ABOUT HDF4.0 Release 1
February 7, 1996
INTRODUCTION
This document describes the differences between HDF4.0r1 and
HDF3.3r4. It is written for people who are familiar with
previous releases of HDF and wish to migrate to HDF4.0r1.
The documentation and release notes provide more in-depth
information concerning the topics discussed here. The HDF 4.0
documentation can be found on the NCSA ftp server in the
directory /HDF/Documentation/HDF4.0/Users_Guide. For more
history behind the implementation of the items listed here,
refer to the ABOUT_4.0.alpha, ABOUT_4.0b1 and ABOUT_4.0b2 files.
First-time HDF users are encouraged to read the FAQ in this
release for more information about HDF. Users can also look
at the home page for HDF at:
http://hdf.ncsa.uiuc.edu/
If you have any questions or comments, please send them to:
hdfhelp@ncsa.uiuc.edu
CONTENTS
- Important Changes (that will affect you)
- New Features and Changes
- Changes in Utilities
- Known Problems
Important Changes:
-----------------
1. Several changes have been made to the libraries in HDF4.0
which affect the way that users compile and link their
programs:
* The mfhdf library has been renamed to libmfhdf.a from
libnetcdf.a in previous releases.
* HDF 4.0 libraries now use v5 of the Independent JPEG Group
(IJG) JPEG file access library.
* Gzip library libz.a is added in HDF4.0r1, in order to
support "deflate" style compression of any object in
HDF files.
Due to these changes, users are required to specify four
libraries when compiling and linking a program: libmfhdf.a,
libdf.a, libjpeg.a and libz.a, even if your program
does not use JPEG or GZIP compression. For example:
For C:
cc -o myprog myprog.c -I \
\
or
cc -o myprog myprog.c -I \
-L -lmfhdf -ldf -ljpeg -lz
For FORTRAN:
f77 -o myprog myprog.f \
\
or
f77 -o myprog myprog.f -L \
-lmfhdf -ldf -ljpeg -lz
NOTE: The order of the libraries is important: libmfhdf.a
first, then libdf.a, followed by libjpeg.a and libz.a.

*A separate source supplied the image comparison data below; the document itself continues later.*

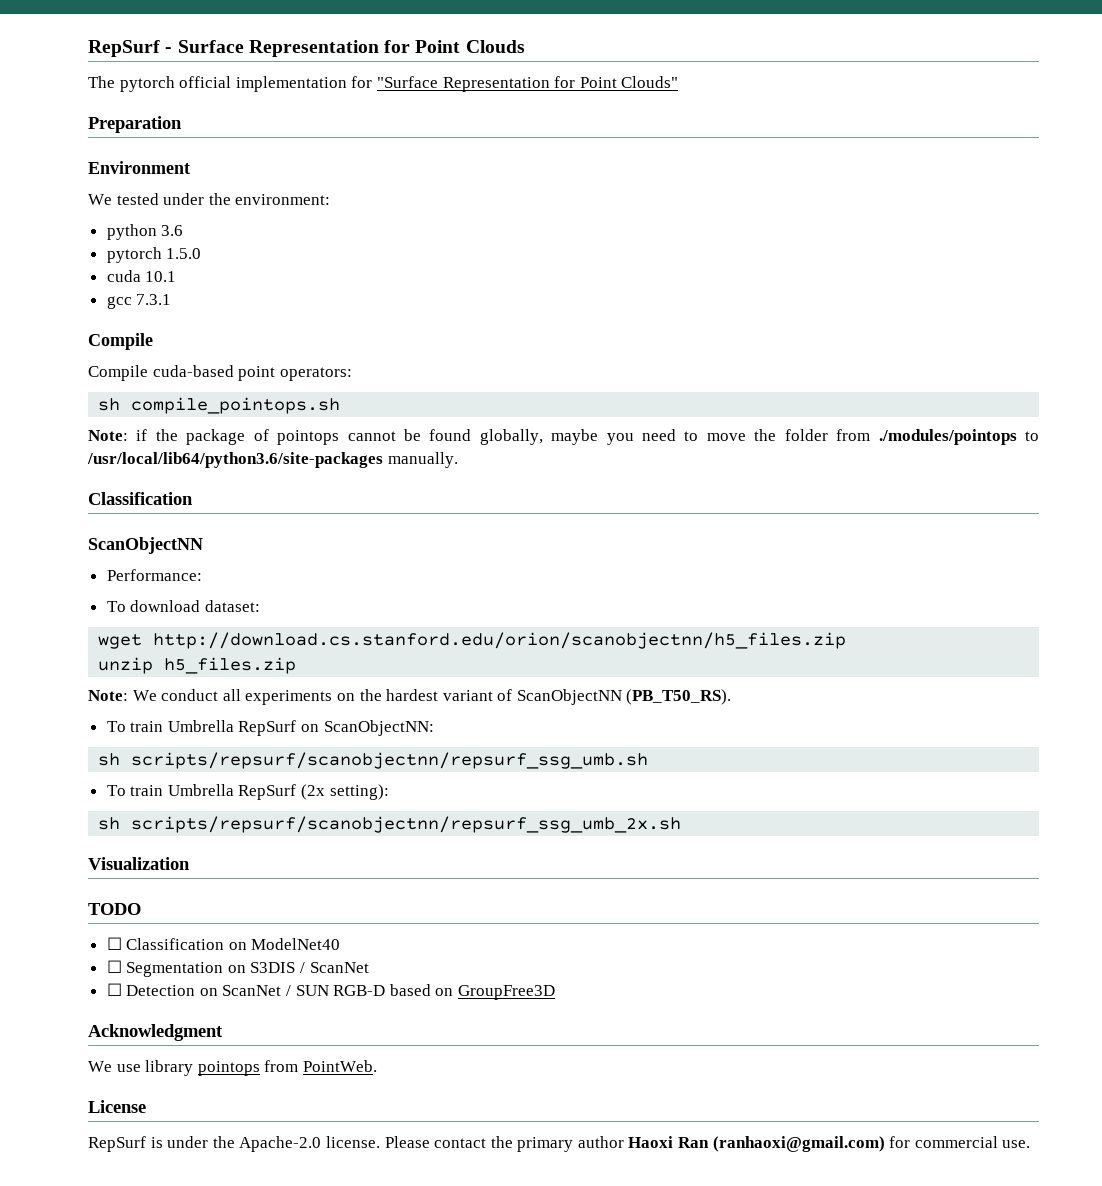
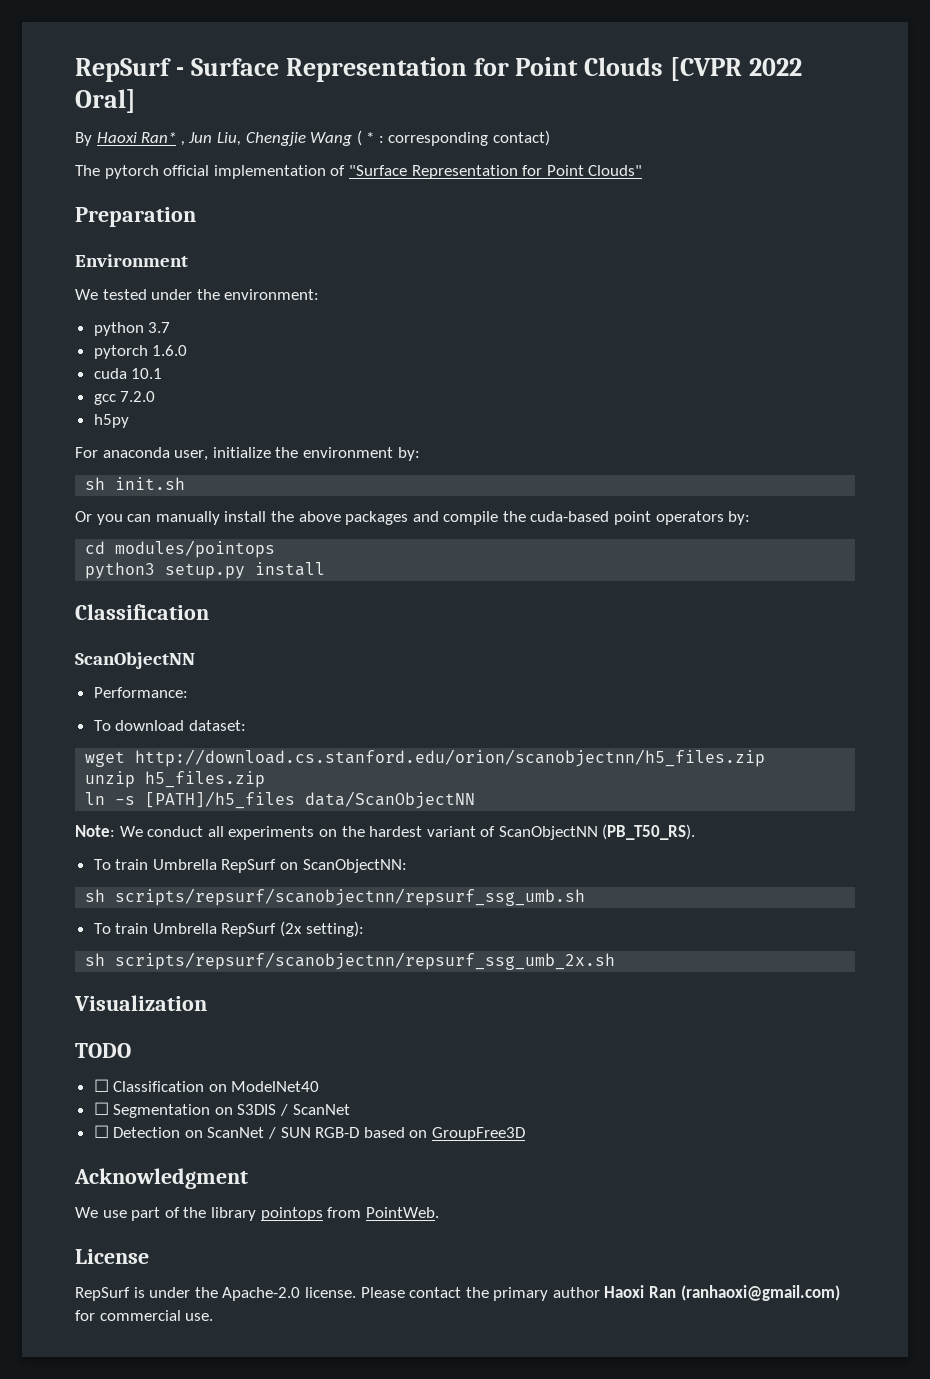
(525, 46) none -> [670,57,803,81] [75,89,136,113] [75,130,551,146] [CVPR 2022 Oral] // By Haoxi Ran* , Jun Liu, Chengjie Wang ( * : corresponding contact)
[351,76,373,88] for -> [330,165,346,176] of
[161,225,184,236] [106,247,202,263] 3.6 // pytorch 1.5.0 -> [148,322,171,333] [93,345,188,359] 3.7 // pytorch 1.6.0
[136,294,172,305] [88,333,153,350] [88,365,352,381] [98,397,341,414] [88,429,1039,445] [87,452,458,468] 7.3.1 // Compile // Compile cuda-based point operators: // sh compile_pointops.sh // Note: if the package of pointops cannot be found globally, maybe you need to move the folder from ./modules/pointops to /usr/local/lib64/python3.6/site-packages manually. -> [120,391,156,402] [93,414,129,428] [75,447,420,461] [85,477,186,490] [75,511,751,525] [85,540,276,558] [85,562,326,579] 7.2.0 // h5py // For anaconda user, initialize the environment by: // sh init.sh // Or you can manually install the above packages and compile the cuda-based point operators by: // cd modules/pointops // python3 setup.py install
(297, 665) none -> [85,791,476,809] // ln -s [PATH]/h5_files data/ScanObjectNN
(141, 1068) none -> [131,1207,207,1221] part of the

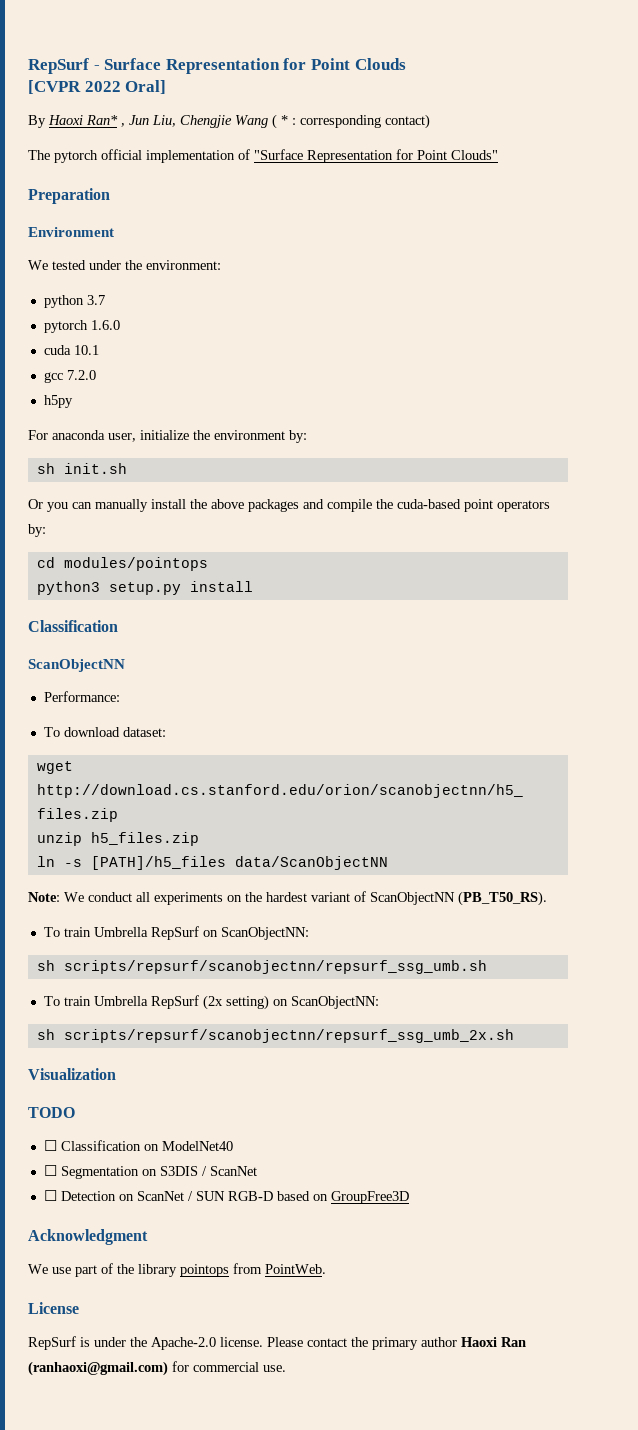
(664, 66) none -> (406, 64) //
[305,921,364,937] setting): -> [225,995,379,1010] setting) on ScanObjectNN:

This is also discussed in Items 1, 2, and 3 of the New
Features and Changes section of this document.
2. The HDF 4.0 library will ONLY compile with ANSI C compilers.
See Item 4 in the New Features and Changes section of this
document for more information.
3. The HDF library and netCDF library on Unix systems can now be
automatically configured and built with one command. See Item 5
in the New Features and Changes section of this document for more
information.
4. In HDF 4.0, the FORTRAN programs dffunct.i and constant.i
have been changed to dffunct.inc and hdf.inc. See Item 16 in
the New Features and Changes section of this document for more
information.
5. Platforms tested on: IRIX (5.3, 6.1 (32 bit and 64 bit)),
SunOS 4.1.4, Solaris (ver 2.4, 2.5), Solaris x86,
HP-UX, Digital Unix, AIX, LINUX (A.OUT), CM5, YMP,
FreeBSD, C90, Exemplar, Open VMS, and SP2 (single node only).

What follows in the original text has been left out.